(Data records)
+ + + + +
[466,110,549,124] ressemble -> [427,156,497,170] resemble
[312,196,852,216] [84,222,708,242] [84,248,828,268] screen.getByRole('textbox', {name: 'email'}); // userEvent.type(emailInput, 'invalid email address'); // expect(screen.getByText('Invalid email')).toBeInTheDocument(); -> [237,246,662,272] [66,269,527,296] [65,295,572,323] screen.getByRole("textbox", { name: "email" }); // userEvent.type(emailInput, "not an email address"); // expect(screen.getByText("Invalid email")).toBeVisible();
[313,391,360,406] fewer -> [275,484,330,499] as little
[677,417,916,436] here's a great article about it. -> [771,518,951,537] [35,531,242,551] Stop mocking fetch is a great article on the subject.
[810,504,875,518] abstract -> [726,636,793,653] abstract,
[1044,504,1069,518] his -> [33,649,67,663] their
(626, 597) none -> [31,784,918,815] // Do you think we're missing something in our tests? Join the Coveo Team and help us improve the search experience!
+ + + + +
### Exercise requirements:
Every entry should be output again exactly as written.

### Output below:
[466,110,549,124] ressemble -> [427,156,497,170] resemble
[312,196,852,216] [84,222,708,242] [84,248,828,268] screen.getByRole('textbox', {name: 'email'}); // userEvent.type(emailInput, 'invalid email address'); // expect(screen.getByText('Invalid email')).toBeInTheDocument(); -> [237,246,662,272] [66,269,527,296] [65,295,572,323] screen.getByRole("textbox", { name: "email" }); // userEvent.type(emailInput, "not an email address"); // expect(screen.getByText("Invalid email")).toBeVisible();
[313,391,360,406] fewer -> [275,484,330,499] as little
[677,417,916,436] here's a great article about it. -> [771,518,951,537] [35,531,242,551] Stop mocking fetch is a great article on the subject.
[810,504,875,518] abstract -> [726,636,793,653] abstract,
[1044,504,1069,518] his -> [33,649,67,663] their
(626, 597) none -> [31,784,918,815] // Do you think we're missing something in our tests? Join the Coveo Team and help us improve the search experience!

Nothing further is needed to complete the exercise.